Your task is to copy each line of the listing that contains the word "with".

### RECORD SET
• • • •
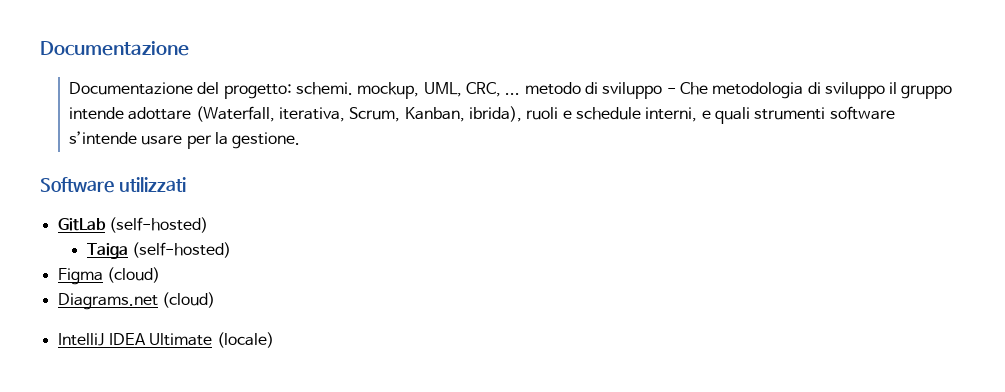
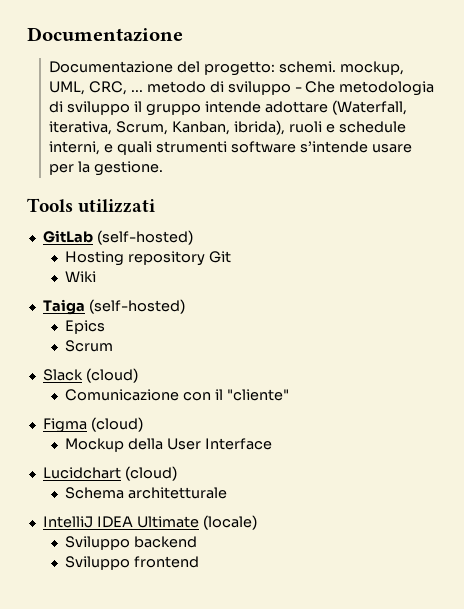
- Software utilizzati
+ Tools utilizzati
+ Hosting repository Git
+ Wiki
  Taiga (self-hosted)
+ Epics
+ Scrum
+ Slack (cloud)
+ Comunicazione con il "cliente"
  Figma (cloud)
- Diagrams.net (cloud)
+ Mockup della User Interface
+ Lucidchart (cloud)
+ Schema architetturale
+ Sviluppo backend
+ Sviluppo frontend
• • • •
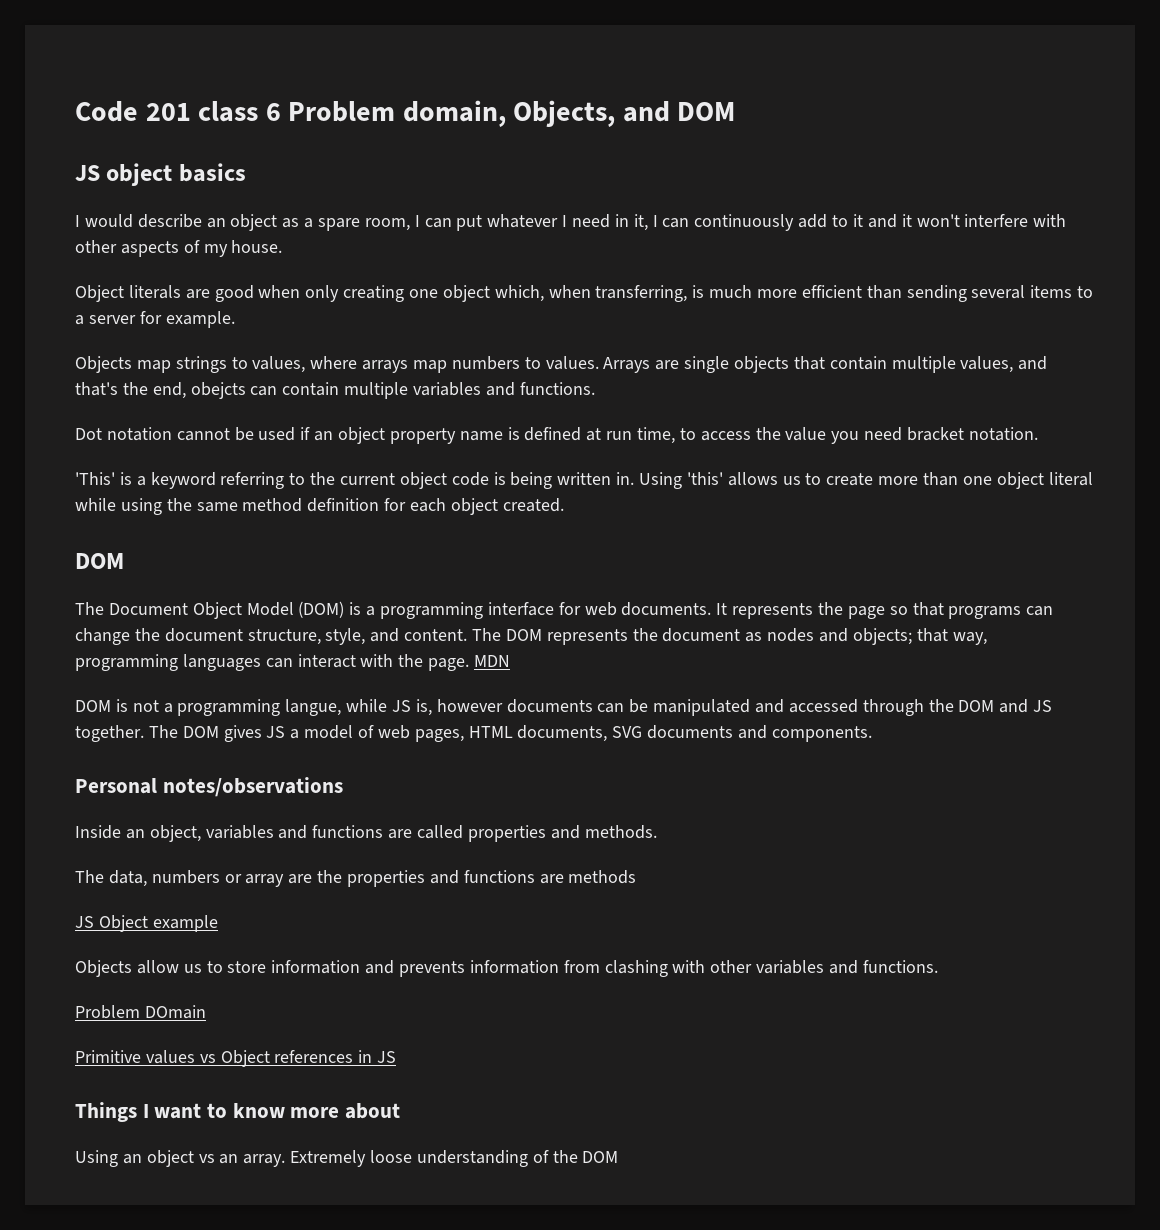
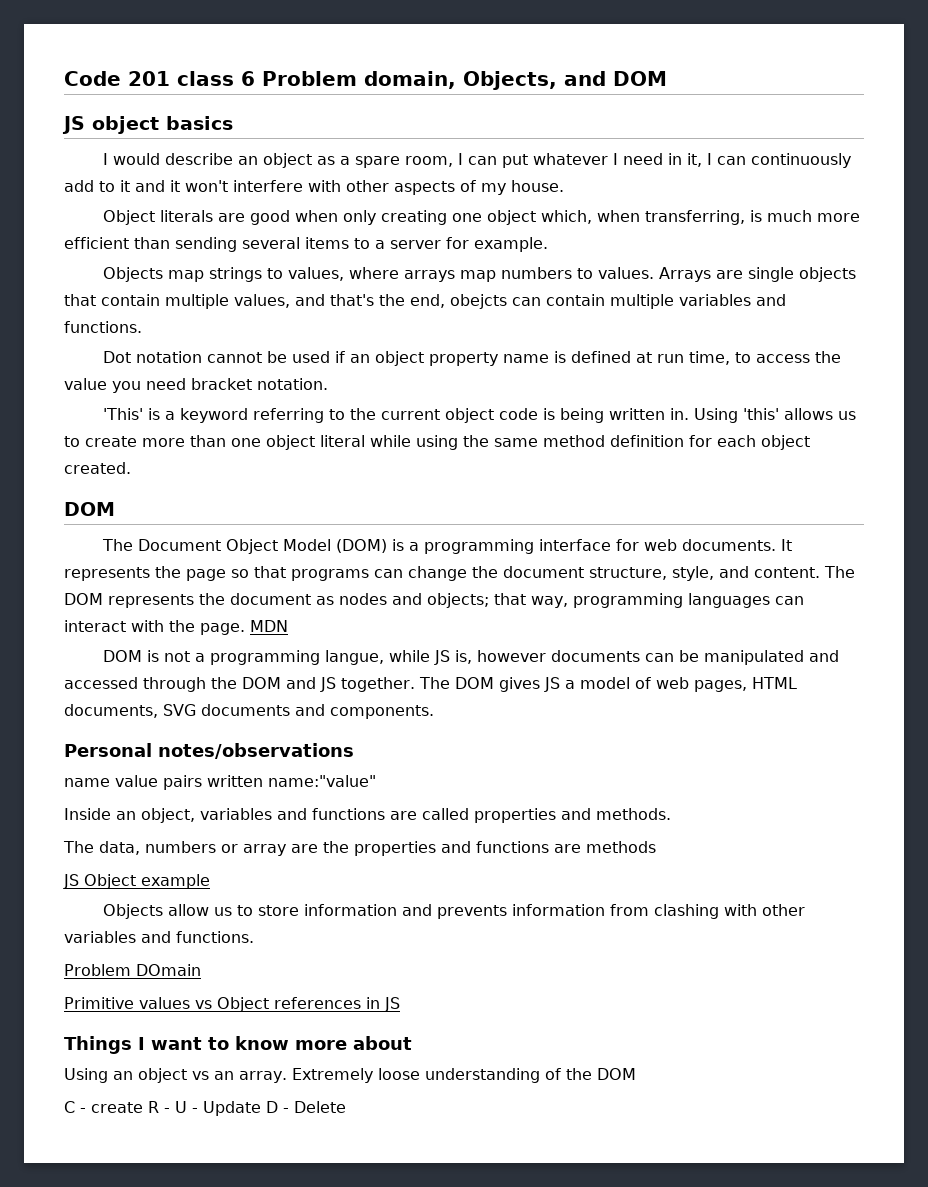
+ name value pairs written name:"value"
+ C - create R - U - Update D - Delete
• • • •
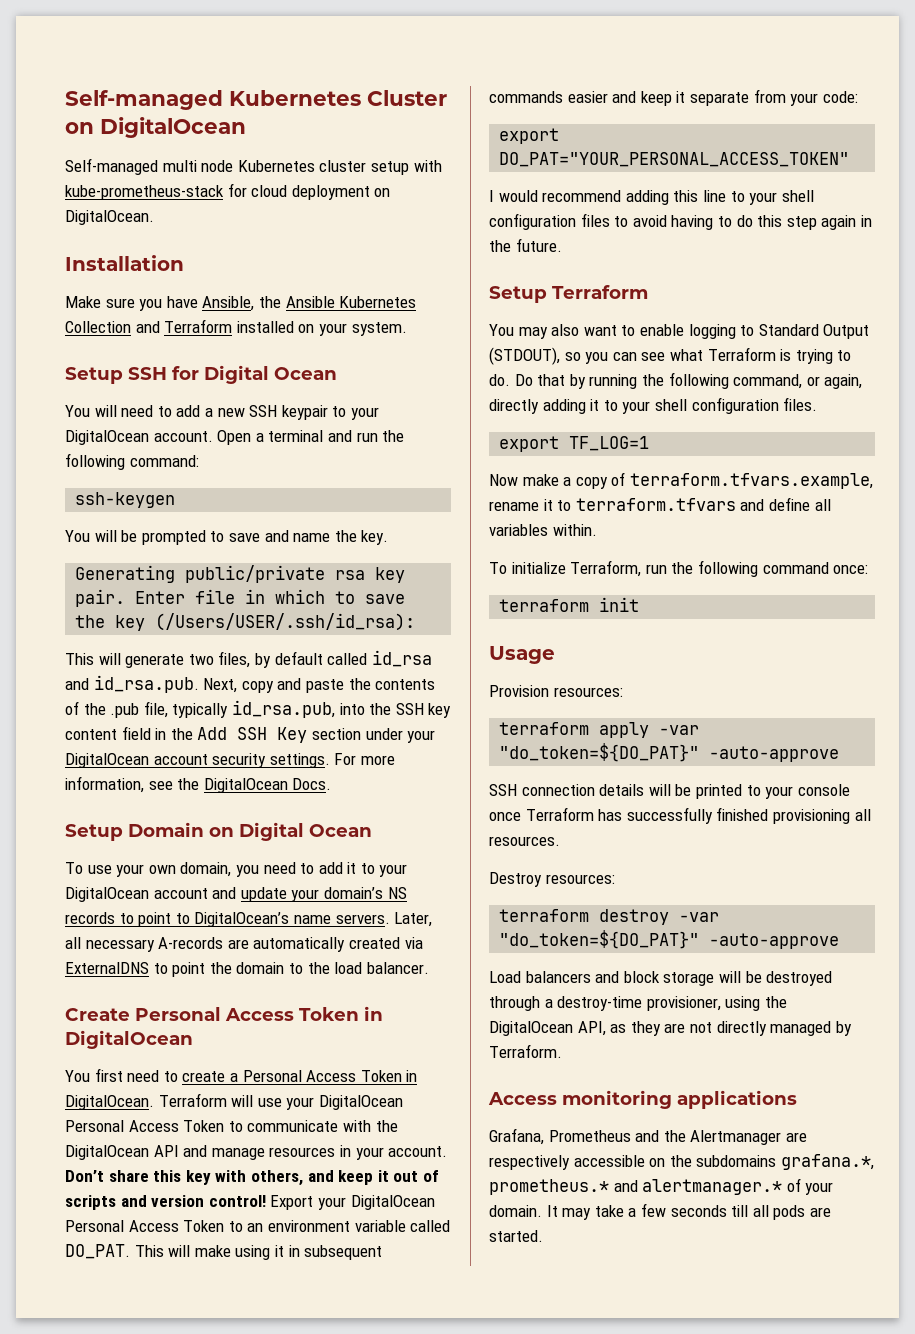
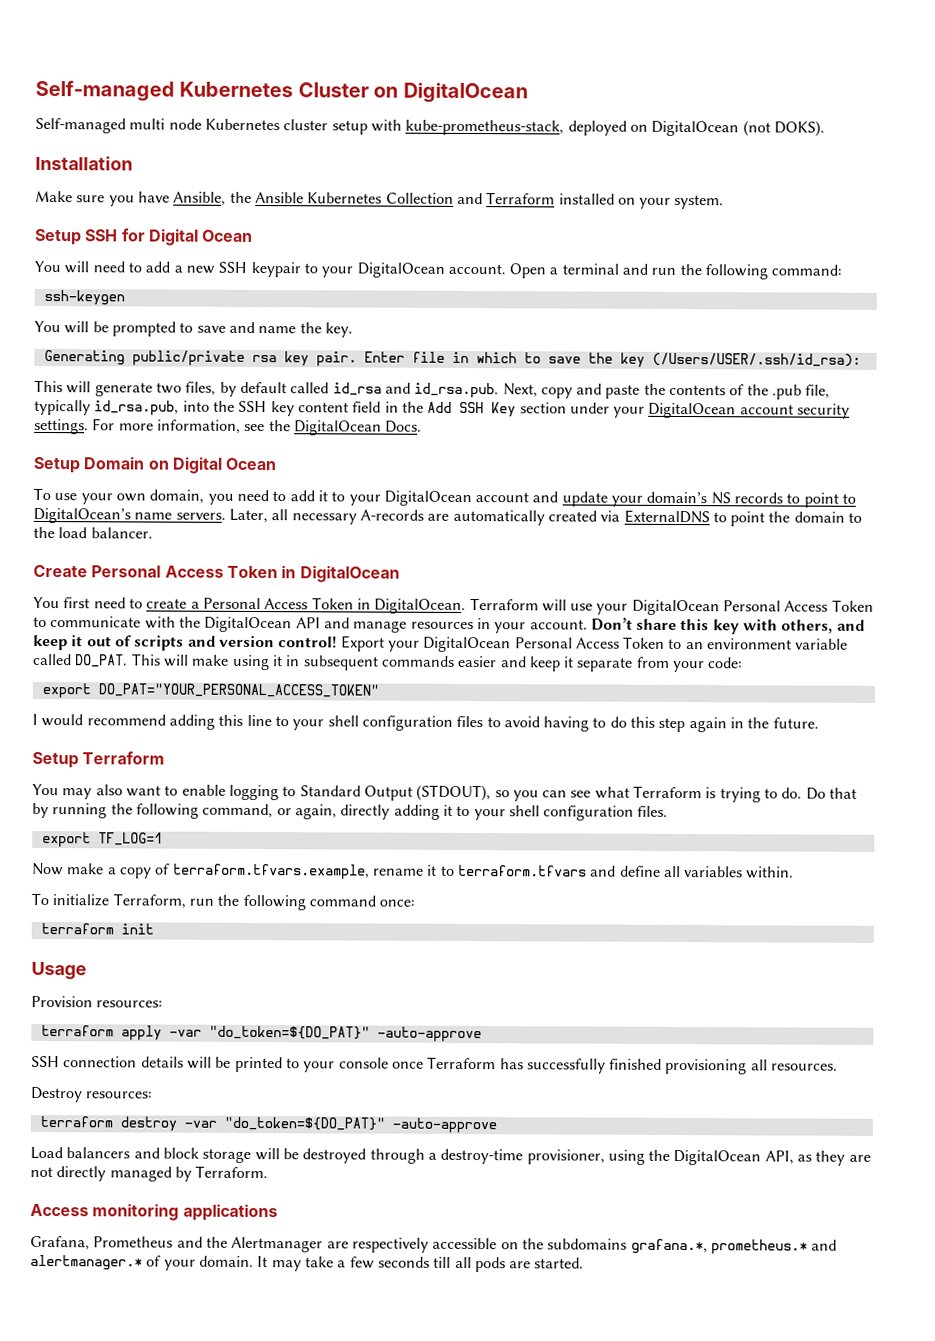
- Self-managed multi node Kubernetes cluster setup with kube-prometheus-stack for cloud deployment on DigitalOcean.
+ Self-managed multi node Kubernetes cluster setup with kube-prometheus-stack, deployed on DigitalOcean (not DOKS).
• • • •
### WRITTEN REPLY
- Self-managed multi node Kubernetes cluster setup with kube-prometheus-stack for cloud deployment on DigitalOcean.
+ Self-managed multi node Kubernetes cluster setup with kube-prometheus-stack, deployed on DigitalOcean (not DOKS).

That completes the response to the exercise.